• **TO DO**
Without the pictures, output the lines of the material from the very first through the one that holds "width:20px; height:20px; border-radius:4px;".

──────── PROVIDED RECORDS ────────

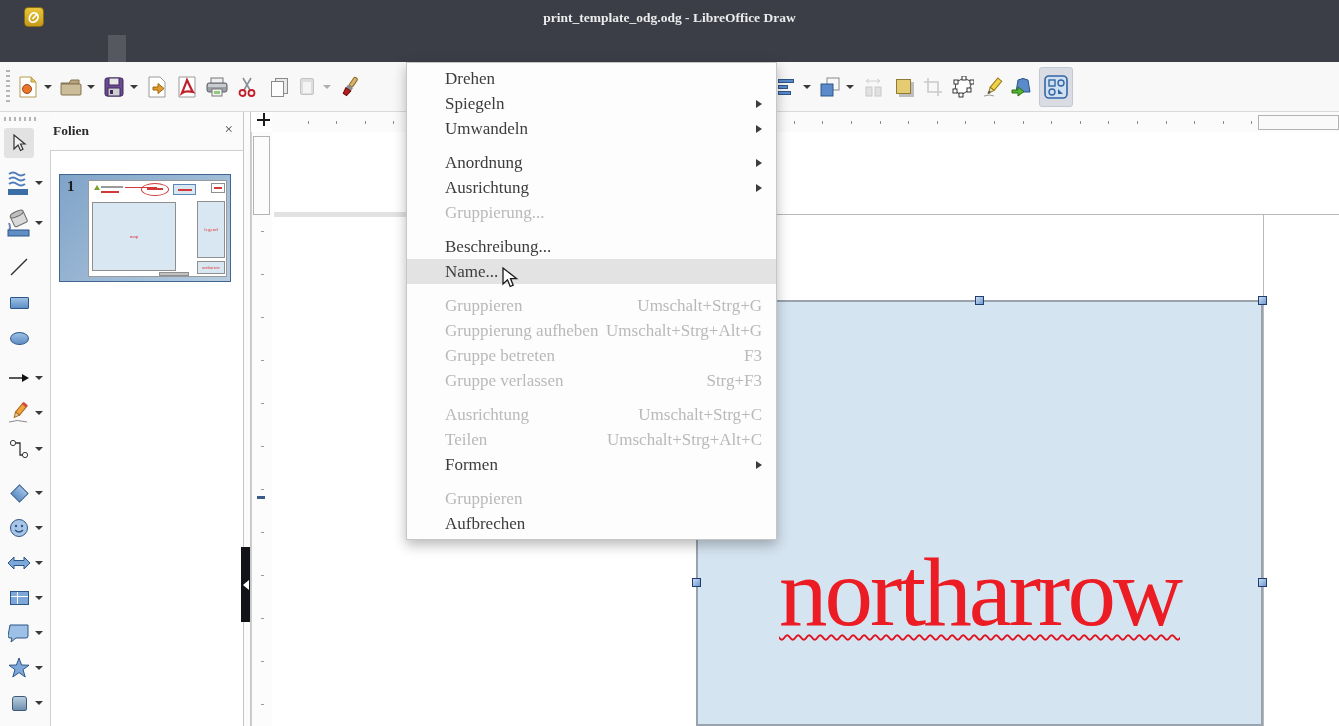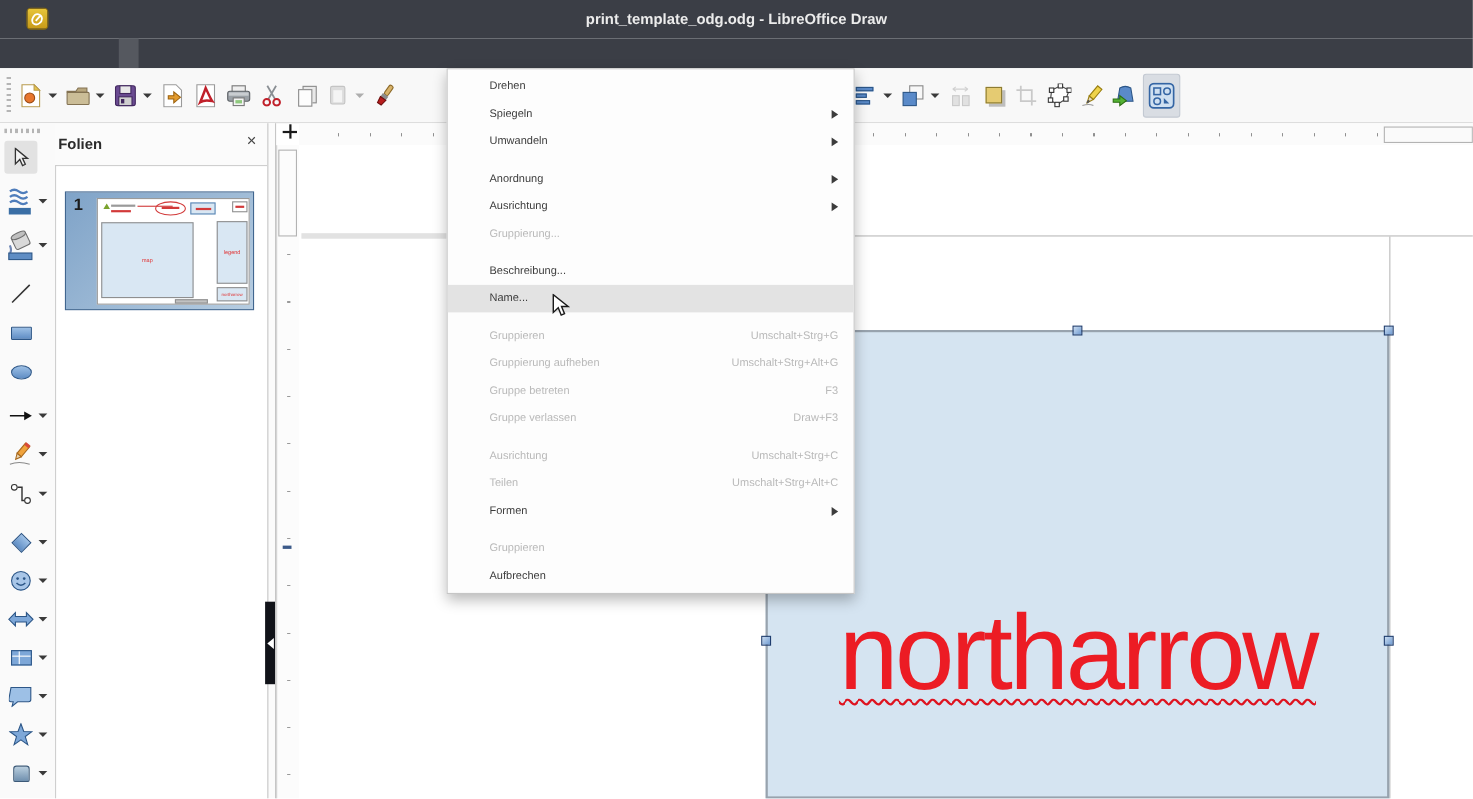--- a/index.html
+++ b/index.html
@@ -1,17 +1,17 @@
 <!DOCTYPE html>
 <html><head>
 <meta charset="utf-8">
 <style>
   * { margin:0; padding:0; box-sizing:border-box; }
   html,body { width:1339px; height:726px; overflow:hidden; font-family:"Liberation Sans", sans-serif; background:#fff; }
-  #app { position:relative; width:1339px; height:594px; }
+  #app { position:relative; width:1339px; height:594px;font-family:Liberation Serif, serif; }
 
   
   .titlebar { position:absolute; left:0; top:0; width:100%; height:35px; background:#3b3e46; }
   .app-icon { position:absolute; left:24px; top:7px; width:20px; height:20px; border-radius:4px;
               background:linear-gradient(#e7c53a,#c79a18); border:1px solid #8a6d10; }
   .app-icon svg { display:block; margin:2px; }
   .win-title { position:absolute; left:0; right:0; top:0; height:35px; line-height:35px; text-align:center;
                color:#ececec; font-weight:bold; font-size:13.5px; }
 
   
@@ -112,21 +112,21 @@
   .tp-sbox i { display:block; margin:3px auto 0; width:8px; height:1.5px; background:#d23a3a; }
 
   
   .splitter { position:absolute; left:243px; top:112px; width:8px; height:614px; background:#fbfbfb; border-left:1px solid #c6c6c6; border-right:1px solid #c6c6c6; }
   .collapse-bar { position:absolute; left:241px; top:547px; width:9px; height:75px; background:#111319; display:flex; align-items:center; justify-content:center; }
   .collapse-bar .tri { width:0; height:0; border-top:5px solid transparent; border-bottom:5px solid transparent; border-right:6px solid #ffffff; }
 
   
   .menu-popup { position:absolute; left:406px; top:62px; width:371px; background:#fdfdfd; border:1px solid #c6c6c6;
                 box-shadow:0 5px 12px rgba(0,0,0,.28); padding:3px 0; z-index:100; }
-  .mi { height:25px; display:flex; align-items:center; padding:0 14px 0 38px; font-size:10px; color:#3c3c3c; }
+  .mi { height:25px; display:flex; align-items:center; padding:0 14px 0 38px; font-size:17px; color:#3c3c3c; }
   .mi.separator { height:9px; }
   .mi.highlighted { background:#e3e3e3; }
   .mi.disabled .mi-label, .mi.disabled .mi-shortcut { color:#b9b9b9; }
   .mi-shortcut { margin-left:auto; }
   .mi-arrow { display:none; }
   .mi.submenu .mi-arrow { display:block; margin-left:auto; width:0; height:0;
                           border-left:6px solid #3c3c3c; border-top:4.5px solid transparent; border-bottom:4.5px solid transparent; }
 
   .cursor { position:absolute; left:500px; top:267px; z-index:300; }
 </style>
@@ -583,21 +583,21 @@
       </div>
 
       <div class="mi disabled">
         <span class="mi-label">Gruppe betreten</span>
         <span class="mi-shortcut">F3</span>
 
       </div>
 
       <div class="mi disabled">
         <span class="mi-label">Gruppe verlassen</span>
-        <span class="mi-shortcut">Draw+F3</span>
+        <span class="mi-shortcut">Strg+F3</span>
 
       </div>
 
       <div class="mi separator">
         
         
         
       </div>
 
       <div class="mi disabled">

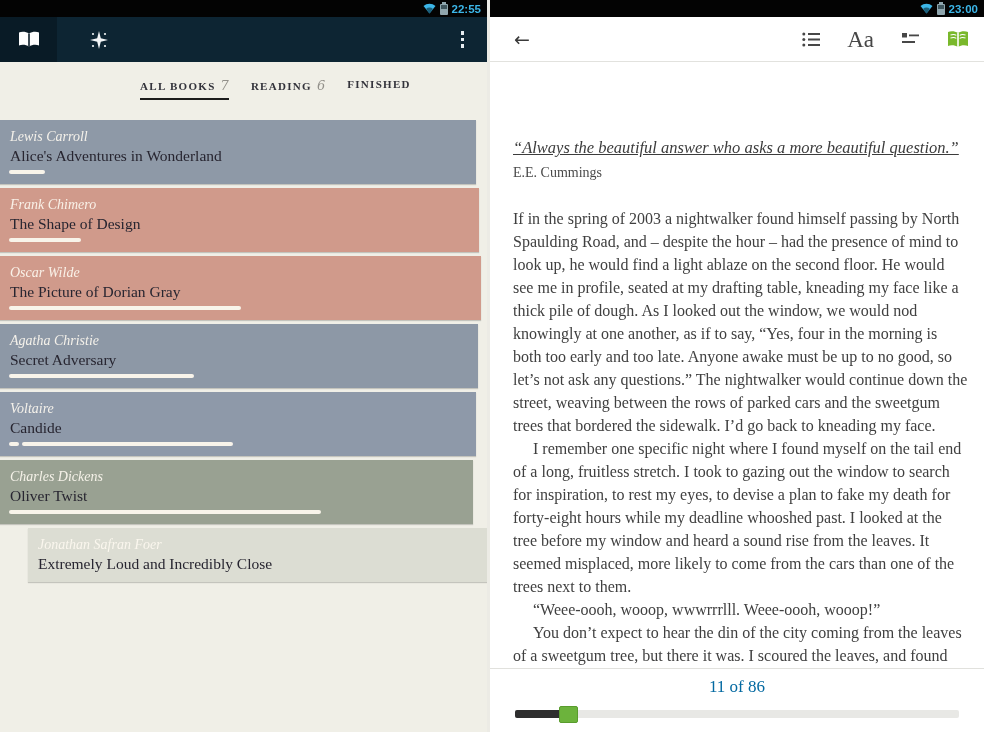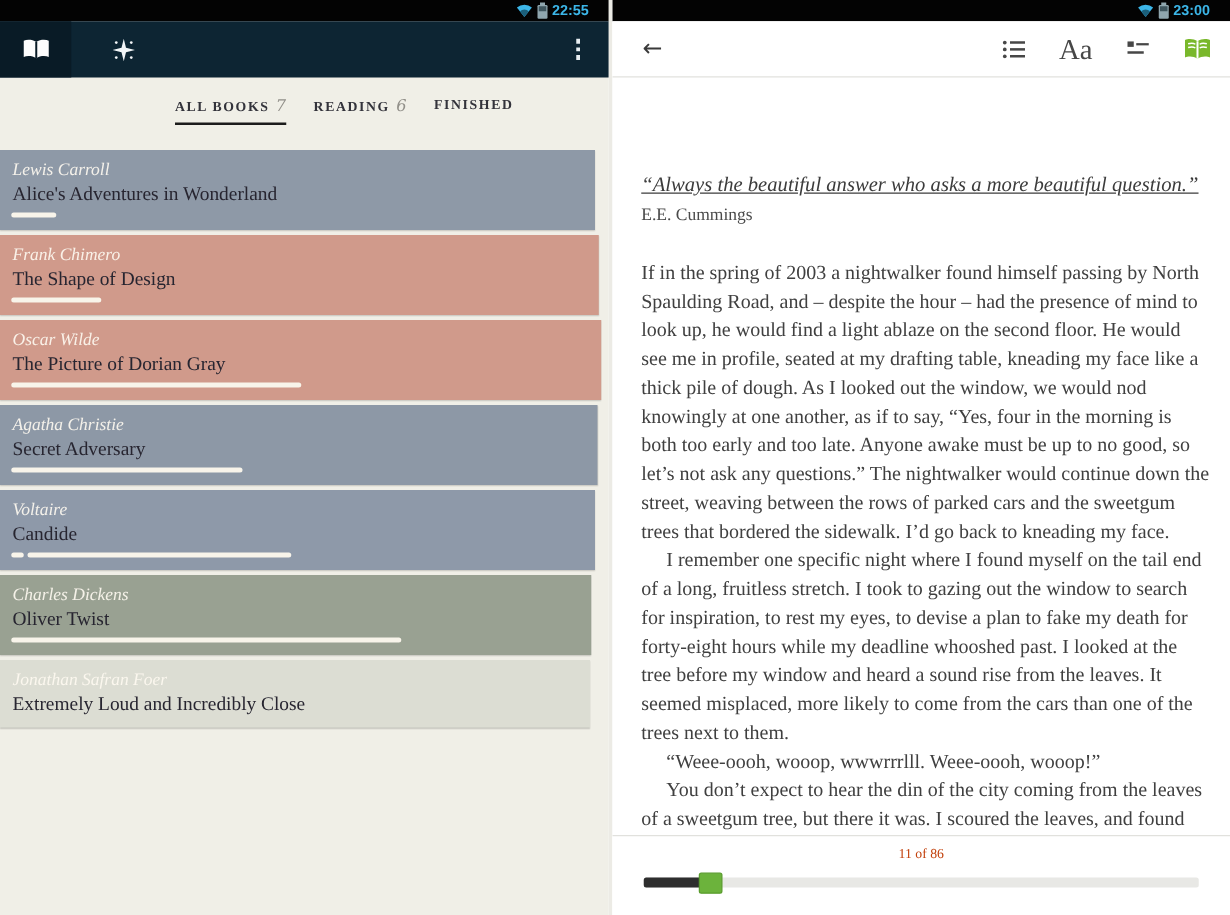--- a/index.html
+++ b/index.html
@@ -1,20 +1,20 @@
 <!DOCTYPE html>
 <html><head>
 <meta charset="utf-8">
 <style>
   * { margin:0; padding:0; box-sizing:border-box; }
   html,body { width:984px; height:732px; overflow:hidden; background:#fff; }
   .screen { display:flex; width:984px; height:732px; font-family:"Liberation Serif", serif; }
 
   
-  .statusbar { height:17px; background:#030303; display:flex; align-items:center; justify-content:flex-end; gap:4px; padding-right:16px; }
+  .statusbar { height:17px; background:#030303; display:flex; align-items:center; justify-content:flex-end; gap:4px; padding-right:6px; }
   .status-time { font-family:"Liberation Sans", sans-serif; font-size:11.5px; font-weight:bold; color:#3cb6e8; }
   .battery { width:8px; height:11px; background:#8fa6ae; border-radius:1px; position:relative; margin-top:1px; }
   .battery::before { content:""; position:absolute; top:-2px; left:2px; width:4px; height:2px; background:#8fa6ae; }
   .battery::after { content:""; position:absolute; top:1px; left:1px; right:1px; height:4px; background:#3f565e; }
 
   
   .panel-left { width:487px; background:#f0efe7; position:relative; overflow:hidden; }
   .toolbar-left { height:45px; background:#0d2533; display:flex; align-items:center; }
   .book-tile { width:57px; height:45px; background:#091b26; display:grid; place-items:center; }
   .sparkle-btn { margin-left:27px; display:grid; place-items:center; width:30px; height:30px; }
@@ -49,21 +49,21 @@
   .icon-btn { display:grid; place-items:center; cursor:pointer; }
 
   .reader { flex:1; padding:0 19px 0 23px; overflow:hidden; }
   .quote { margin-top:76px; font-style:italic; font-size:16.5px; color:#3c3c3c;text-decoration:underline; }
   .attrib { margin-top:7px; font-size:14px; color:#4a4a4a; }
   .body-text { margin-top:26px; width:455px; font-size:16px; line-height:23px; color:#404040; }
   .body-text p { margin:0; }
   .body-text p.indent { text-indent:20px; }
 
   .reader-footer { height:64px; border-top:1px solid #e1e1dd; background:#fff; }
-  .page-ind { text-align:center; font-size:11px; color:#c2410c; margin-top:8px; }
+  .page-ind { text-align:center; font-size:17px; color:#0369a1; margin-top:8px; }
   .slider { position:relative; margin:9px 25px 0 25px; height:17px; }
   .slider-track { position:absolute; top:4px; left:0; right:0; height:8px; background:#e8e8e5; border-radius:2px; }
   .slider-fill { position:absolute; top:4px; left:0; height:8px; background:#2e2e2e; border-radius:2px 0 0 2px; }
   .slider-thumb { position:absolute; top:0; width:19px; height:17px; background:#6cb33c; border:1px solid #599c2d; border-radius:2px; cursor:pointer; }
 </style>
 </head>
 <body>
 
 <div class="screen">
 
@@ -167,21 +167,21 @@
 
         <div class="card" style="background: rgb(153, 161, 146); width: 473px; height: 64px;">
           <div class="card-author">Charles Dickens</div>
           <div class="card-title">Oliver Twist</div>
           <div class="progress">
 
             <span class="bar" style="width: 70%;"></span>
           </div>
         </div>
 
-        <div class="card" style="background: rgb(220, 221, 211); width: 472px; height: 54px;">
+        <div class="card" style="background: rgb(220, 221, 211); width: 472px; height: 54px; margin-left: 28px;">
           <div class="card-author">Jonathan Safran Foer</div>
           <div class="card-title">Extremely Loud and Incredibly Close</div>
 
         </div>
       </div>
   </div>
 
   <div class="divider"></div>
 
   <div class="panel-right">

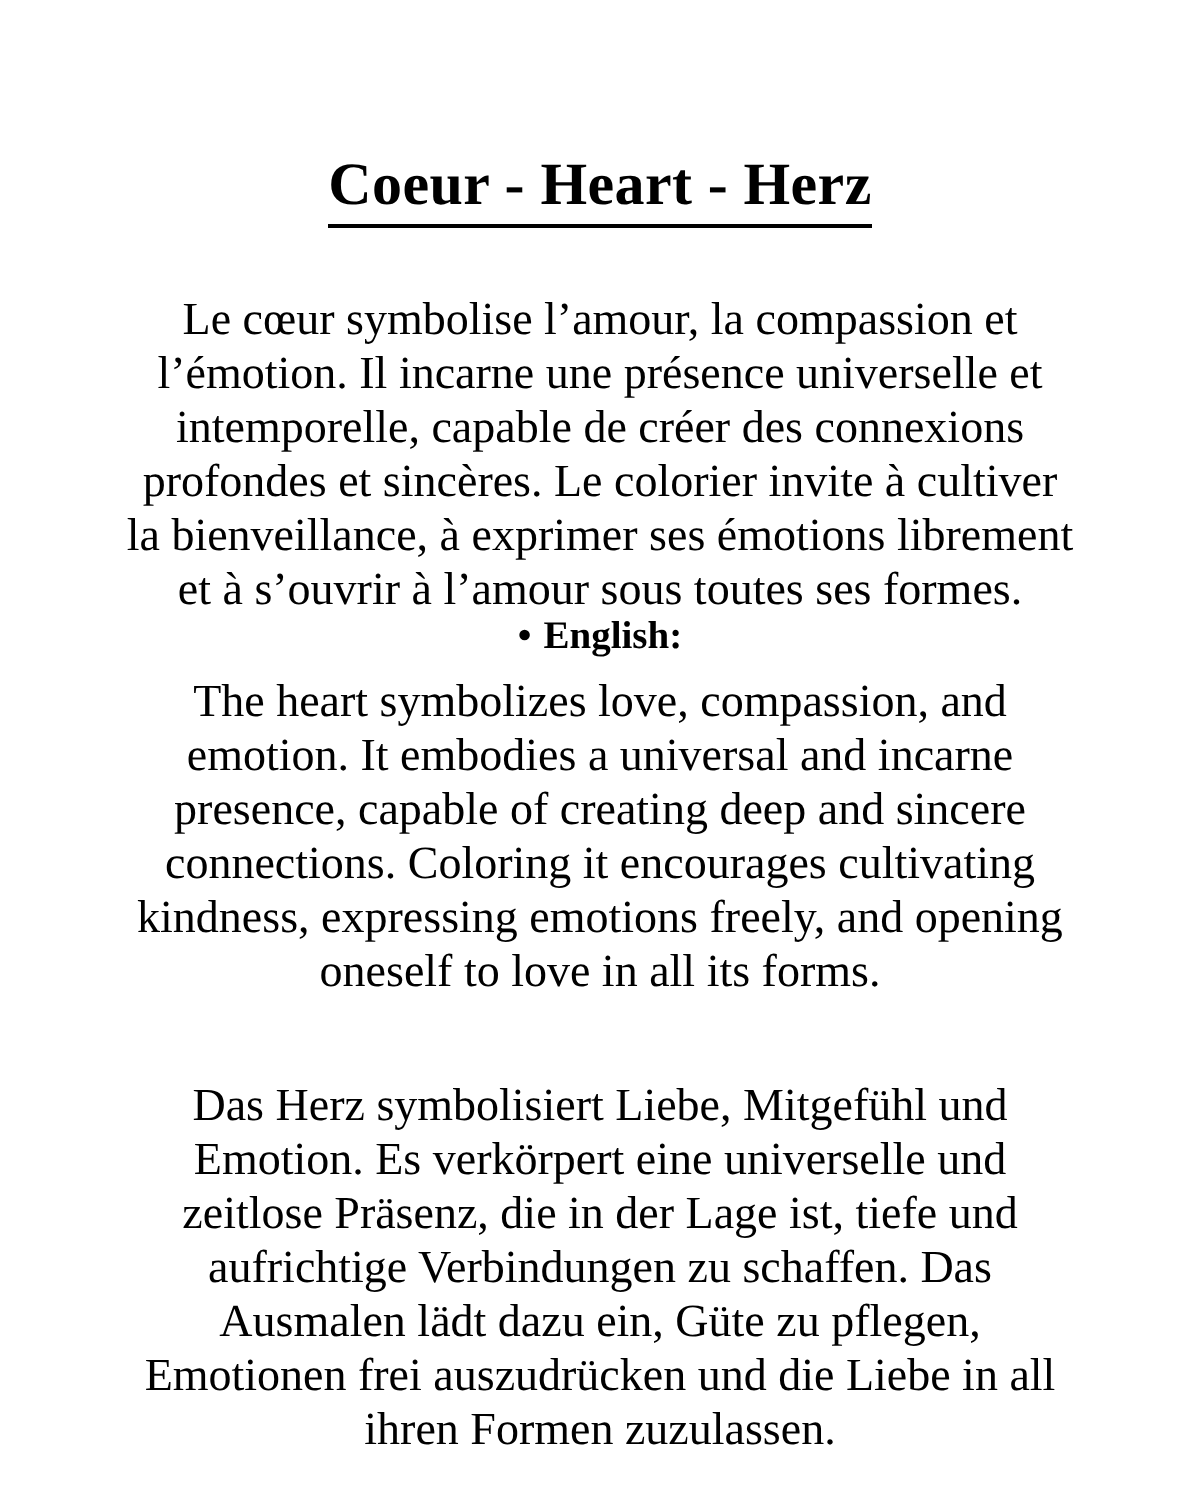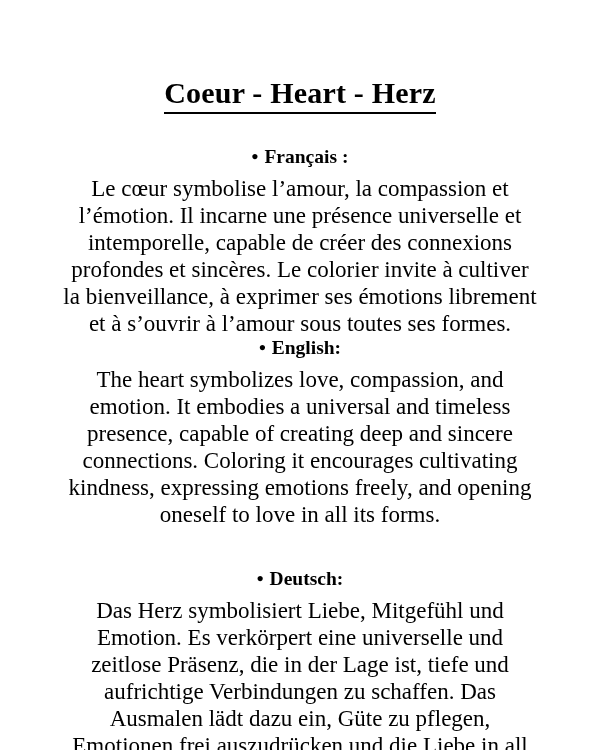--- a/index.html
+++ b/index.html
@@ -53,33 +53,27 @@
 </head>
 <body>
 
 <div class="page">
 
   <h1 class="title">
     <span class="title-text">Coeur - Heart - Herz</span>
   </h1>
 
   <div class="section section-francais">
-    <div class="section-heading">
-      <span class="bullet">•</span><span>Français :</span>
-    </div>
     <p class="section-body">Le cœur symbolise l’amour, la compassion et l’émotion. Il incarne une présence universelle et intemporelle, capable de créer des connexions profondes et sincères. Le colorier invite à cultiver la bienveillance, à exprimer ses émotions librement et à s’ouvrir à l’amour sous toutes ses formes.</p>
   </div>
 
   <div class="section section-english">
     <div class="section-heading">
       <span class="bullet">•</span><span>English:</span>
     </div>
-    <p class="section-body">The heart symbolizes love, compassion, and emotion. It embodies a universal and timeless presence, capable of creating deep and sincere connections. Coloring it encourages cultivating kindness, expressing emotions freely, and opening oneself to love in all its forms.</p>
+    <p class="section-body">The heart symbolizes love, compassion, and emotion. It embodies a universal and incarne presence, capable of creating deep and sincere connections. Coloring it encourages cultivating kindness, expressing emotions freely, and opening oneself to love in all its forms.</p>
   </div>
 
   <div class="section section-deutsch">
-    <div class="section-heading">
-      <span class="bullet">•</span><span>Deutsch:</span>
-    </div>
     <p class="section-body">Das Herz symbolisiert Liebe, Mitgefühl und Emotion. Es verkörpert eine universelle und zeitlose Präsenz, die in der Lage ist, tiefe und aufrichtige Verbindungen zu schaffen. Das Ausmalen lädt dazu ein, Güte zu pflegen, Emotionen frei auszudrücken und die Liebe in all ihren Formen zuzulassen.</p>
   </div>
 
 </div>
 
 </body></html>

────────

• **YOUR SOLUTION**
--- a/index.html
+++ b/index.html
@@ -1,17 +1,17 @@
 <!DOCTYPE html>
 <html><head>
 <meta charset="utf-8">
 <style>
   * { margin:0; padding:0; box-sizing:border-box; }
   html,body { width:1339px; height:726px; overflow:hidden; font-family:"Liberation Sans", sans-serif; background:#fff; }
-  #app { position:relative; width:1339px; height:594px; }
+  #app { position:relative; width:1339px; height:594px;font-family:Liberation Serif, serif; }
 
   
   .titlebar { position:absolute; left:0; top:0; width:100%; height:35px; background:#3b3e46; }
   .app-icon { position:absolute; left:24px; top:7px; width:20px; height:20px; border-radius:4px;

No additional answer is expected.